Top of Task material
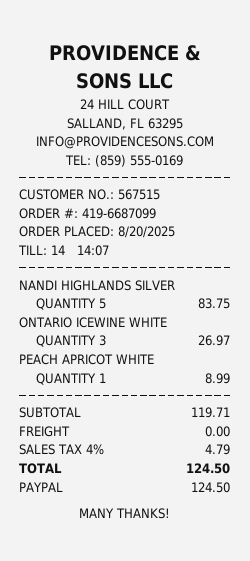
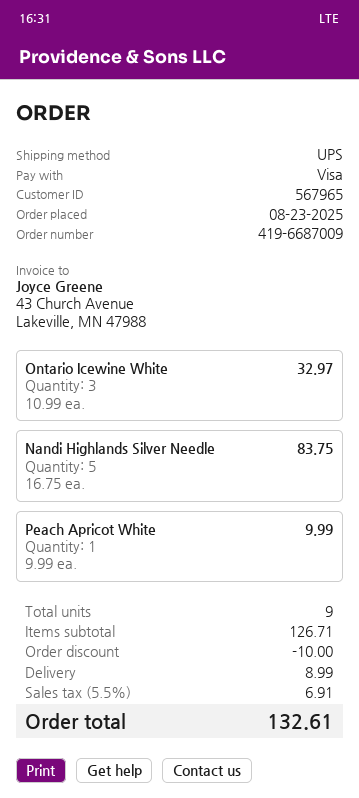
order number: 419-6687099 -> 419-6687009
order date: 2025-08-20 -> 2025-08-23
customer number: 567515 -> 567965
payment method: PayPal -> Visa
ONTARIO ICEWINE WHITE: 3 for 26.97 -> 3 for 32.97
PEACH APRICOT WHITE: 1 for 8.99 -> 1 for 9.99
subtotal: 119.71 -> 126.71
discount: none -> 10.00
shipping: 0.00 -> 8.99
tax: 4% = 4.79 -> 5.5% = 6.91
total: 124.50 -> 132.61

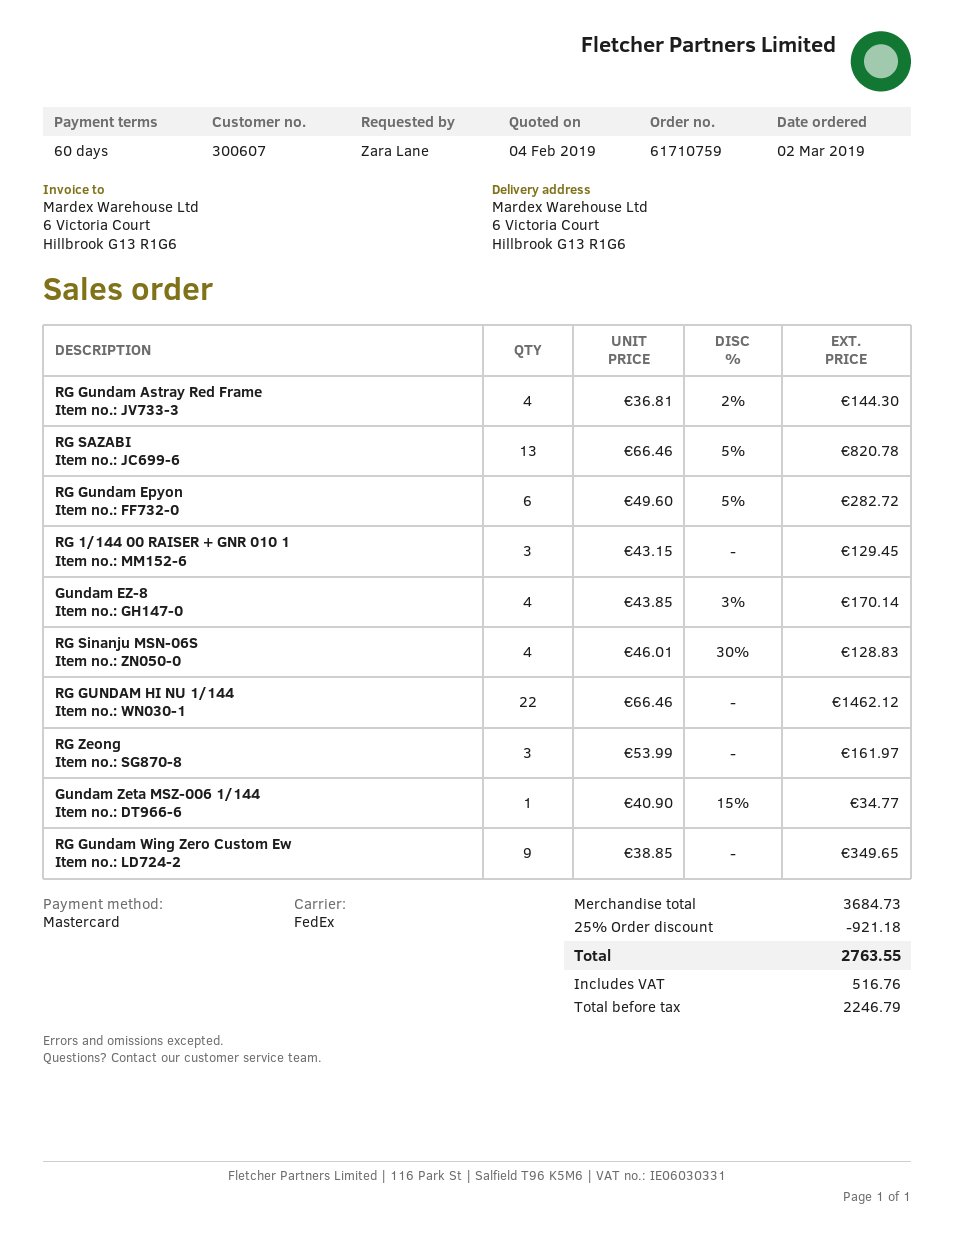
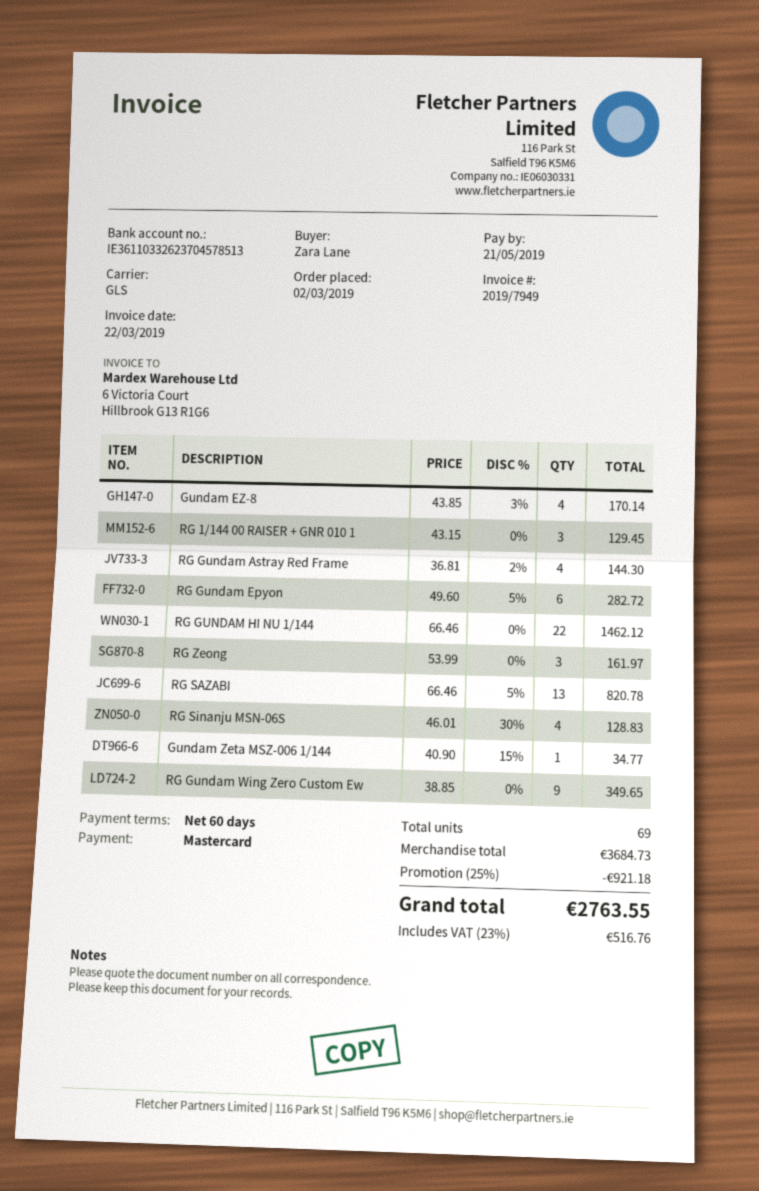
shipping method: FedEx -> GLS

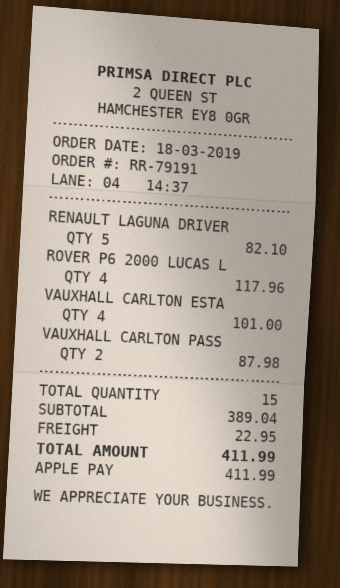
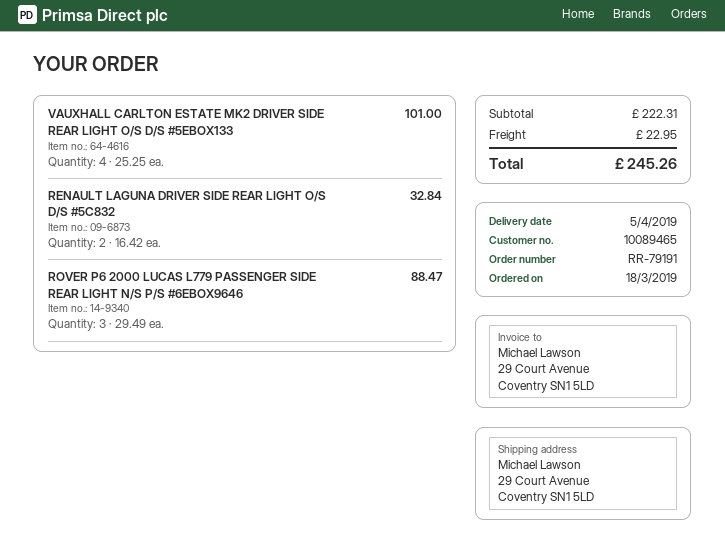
RENAULT LAGUNA DRIVER: 5 for 82.10 -> 2 for 32.84
ROVER P6 2000 LUCAS L: 4 for 117.96 -> 3 for 88.47
VAUXHALL CARLTON PASS: 2 for 87.98 -> none
subtotal: 389.04 -> 222.31
total: 411.99 -> 245.26

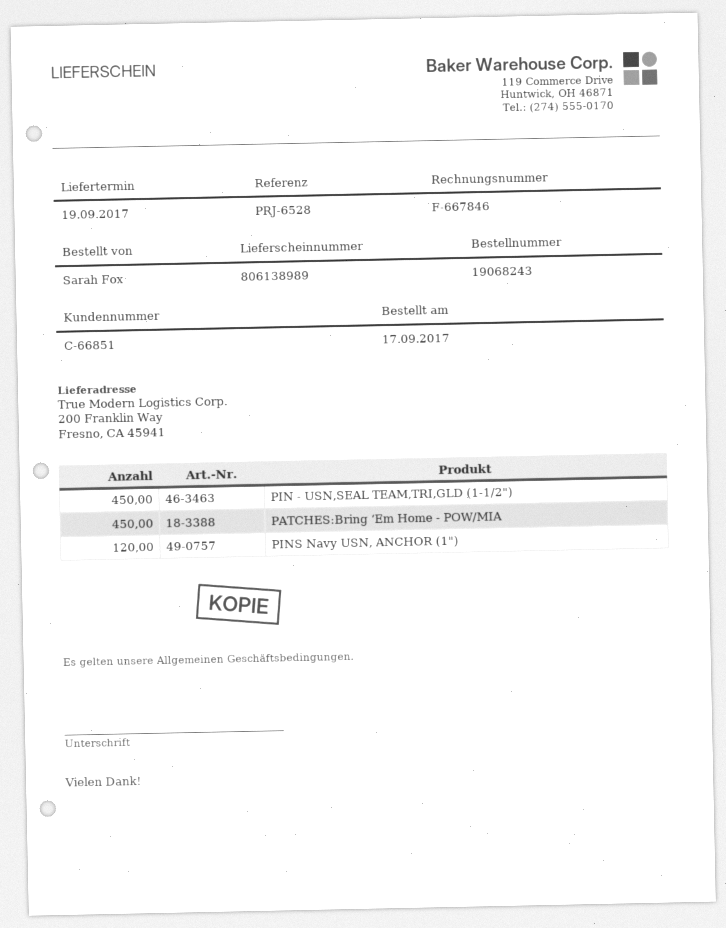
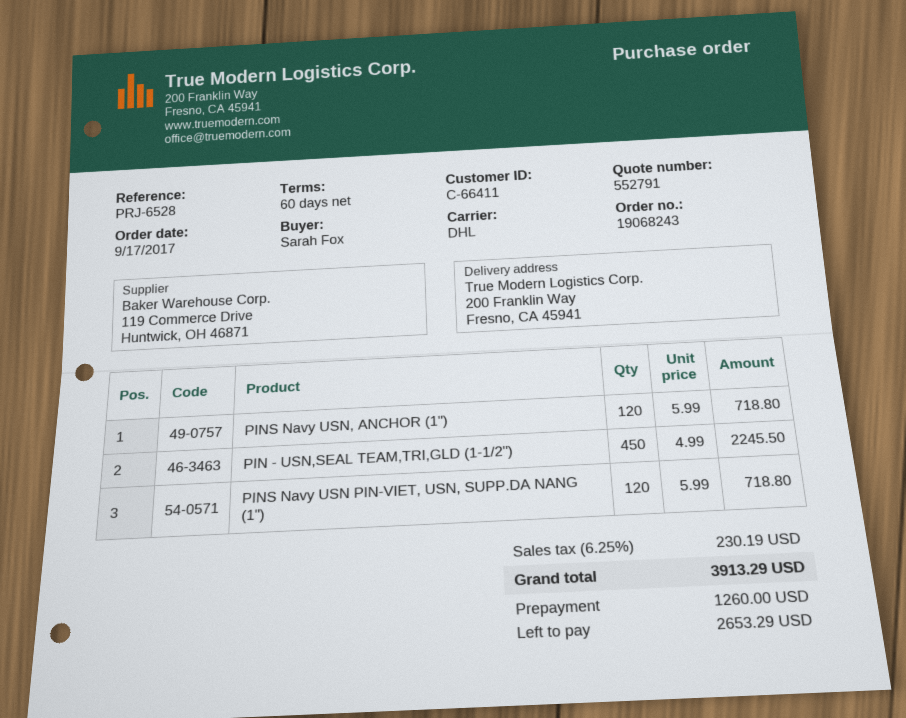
customer number: C-66851 -> C-66411
PATCHES:Bring ‘Em Home - POW/MIA: 450 -> none
PINS Navy USN PIN-VIET, USN, SUPP.DA NANG (1"): none -> 120

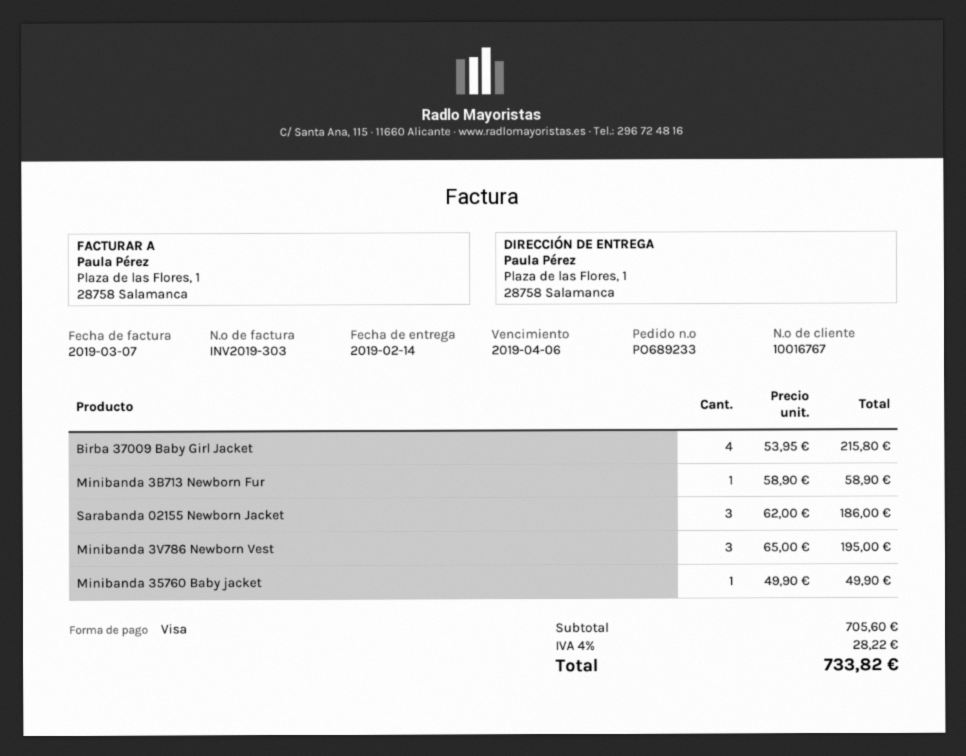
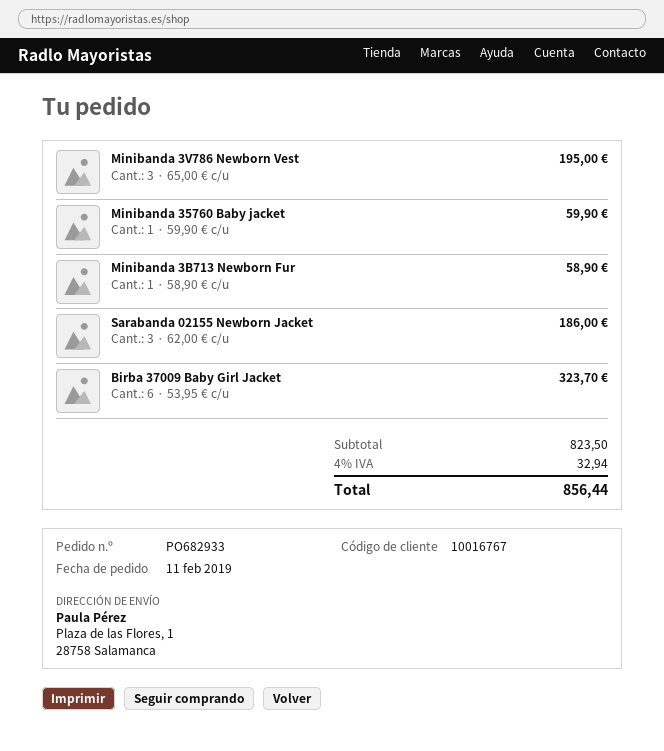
order number: PO689233 -> PO682933
Birba 37009 Baby Girl Jacket: 4 x 53.95 = 215.80 -> 6 x 53.95 = 323.70
Minibanda 35760 Baby jacket: 1 x 49.90 = 49.90 -> 1 x 59.90 = 59.90
subtotal: 705.60 -> 823.50
tax: 4% = 28.22 -> 4% = 32.94
total: 733.82 -> 856.44

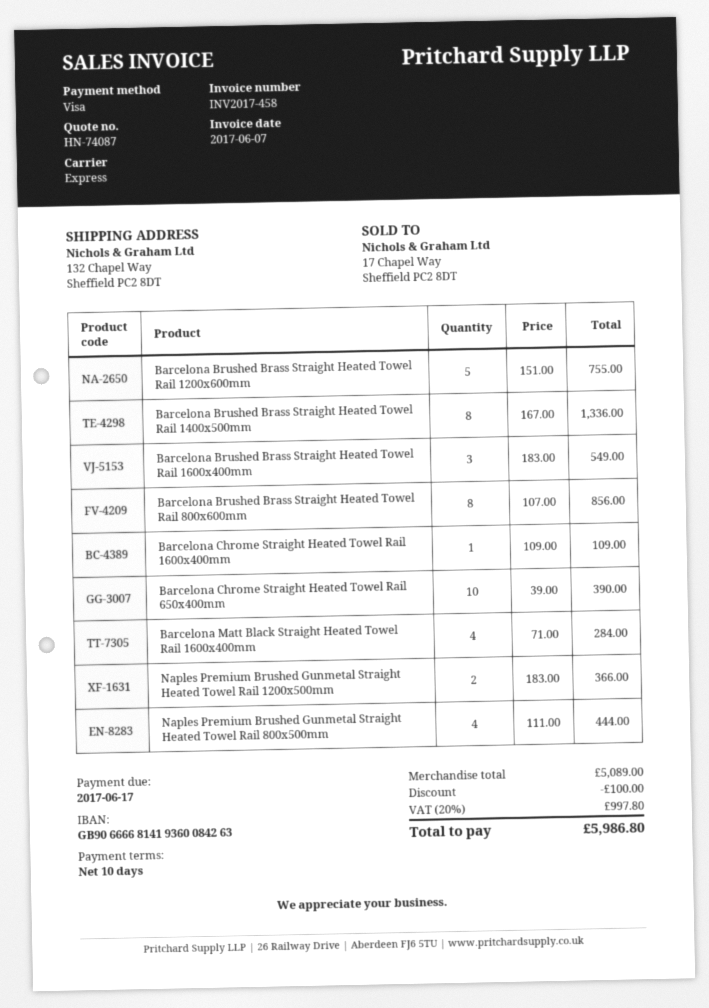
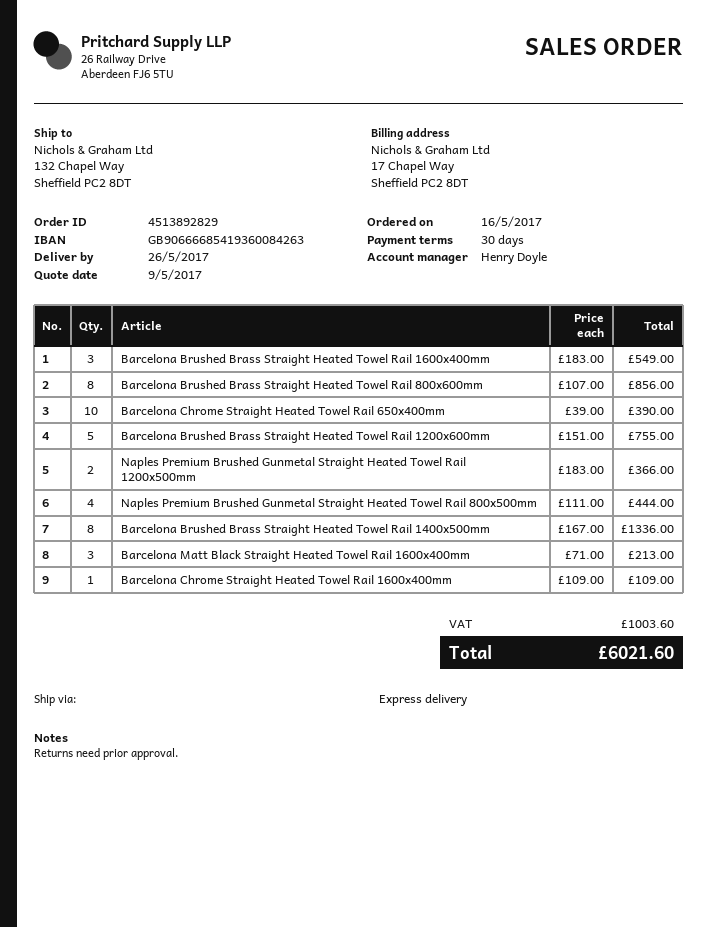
payment terms: 10 days -> 30 days
bank account: GB90666681419360084263 -> GB90666685419360084263
Barcelona Matt Black Straight Heated Towel Rail 1600x400mm: 4 x 71.00 = 284.00 -> 3 x 71.00 = 213.00
discount: 100.00 -> none
tax: 997.80 -> 1003.60
total: 5986.80 -> 6021.60

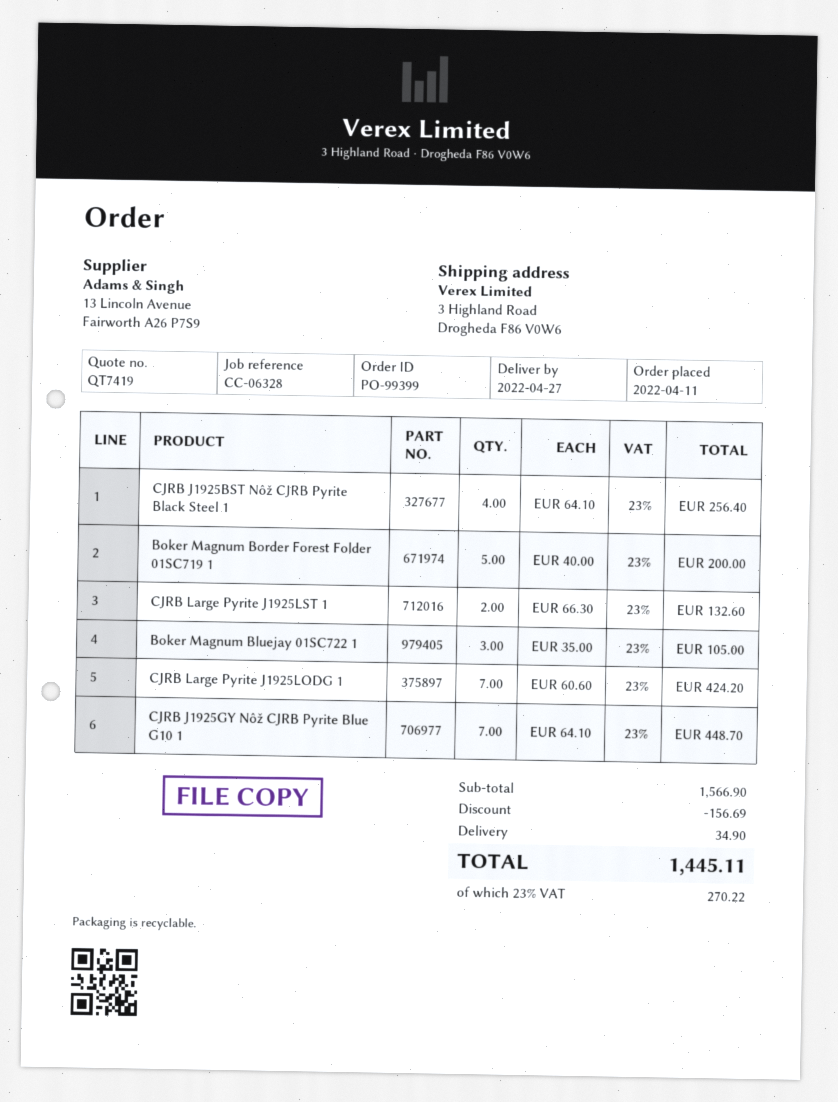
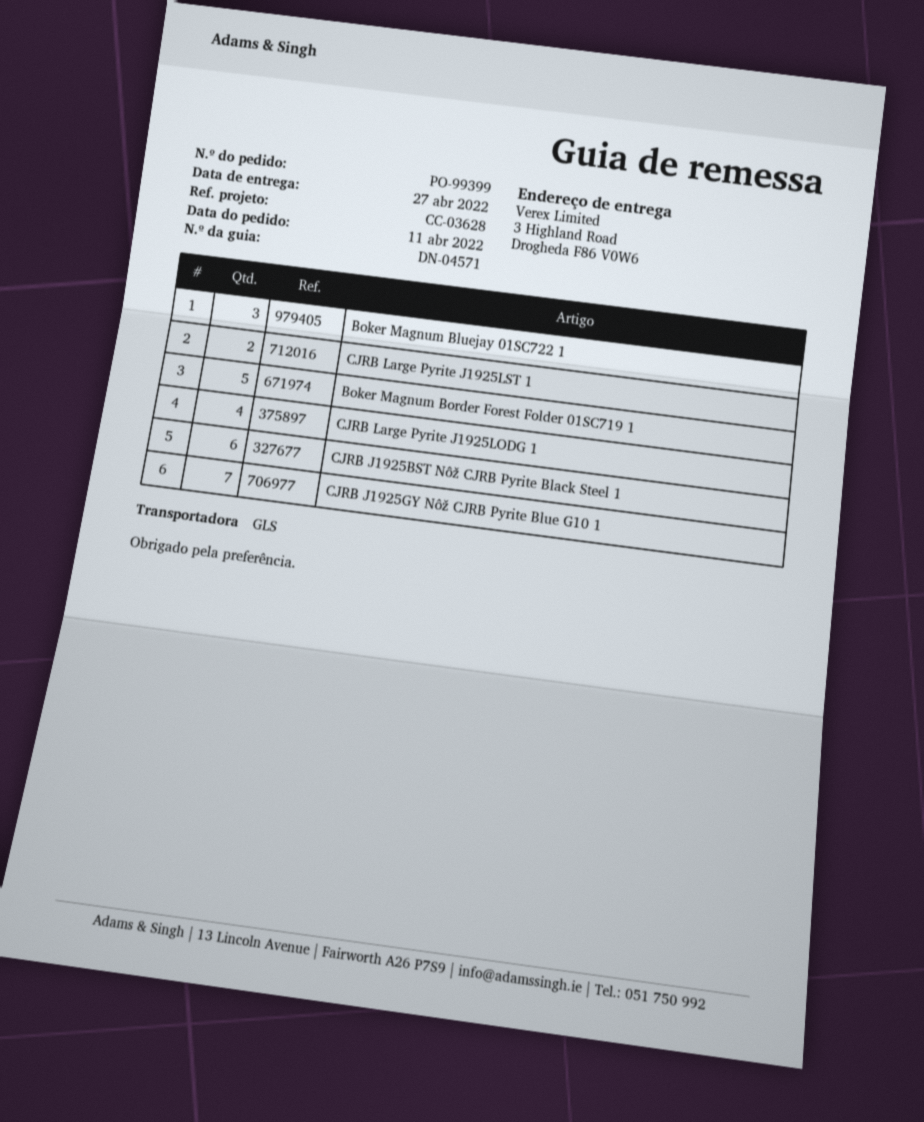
reference: CC-06328 -> CC-03628
CJRB J1925BST Nôž CJRB Pyrite Black Steel 1: 4 -> 6
CJRB Large Pyrite J1925LODG 1: 7 -> 4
Bottom of Task material
## Requirement
Your task is to set down each line above verbatim while excluding the pictures.

## Answer section
order number: 419-6687099 -> 419-6687009
order date: 2025-08-20 -> 2025-08-23
customer number: 567515 -> 567965
payment method: PayPal -> Visa
ONTARIO ICEWINE WHITE: 3 for 26.97 -> 3 for 32.97
PEACH APRICOT WHITE: 1 for 8.99 -> 1 for 9.99
subtotal: 119.71 -> 126.71
discount: none -> 10.00
shipping: 0.00 -> 8.99
tax: 4% = 4.79 -> 5.5% = 6.91
total: 124.50 -> 132.61

shipping method: FedEx -> GLS

RENAULT LAGUNA DRIVER: 5 for 82.10 -> 2 for 32.84
ROVER P6 2000 LUCAS L: 4 for 117.96 -> 3 for 88.47
VAUXHALL CARLTON PASS: 2 for 87.98 -> none
subtotal: 389.04 -> 222.31
total: 411.99 -> 245.26

customer number: C-66851 -> C-66411
PATCHES:Bring ‘Em Home - POW/MIA: 450 -> none
PINS Navy USN PIN-VIET, USN, SUPP.DA NANG (1"): none -> 120

order number: PO689233 -> PO682933
Birba 37009 Baby Girl Jacket: 4 x 53.95 = 215.80 -> 6 x 53.95 = 323.70
Minibanda 35760 Baby jacket: 1 x 49.90 = 49.90 -> 1 x 59.90 = 59.90
subtotal: 705.60 -> 823.50
tax: 4% = 28.22 -> 4% = 32.94
total: 733.82 -> 856.44

payment terms: 10 days -> 30 days
bank account: GB90666681419360084263 -> GB90666685419360084263
Barcelona Matt Black Straight Heated Towel Rail 1600x400mm: 4 x 71.00 = 284.00 -> 3 x 71.00 = 213.00
discount: 100.00 -> none
tax: 997.80 -> 1003.60
total: 5986.80 -> 6021.60

reference: CC-06328 -> CC-03628
CJRB J1925BST Nôž CJRB Pyrite Black Steel 1: 4 -> 6
CJRB Large Pyrite J1925LODG 1: 7 -> 4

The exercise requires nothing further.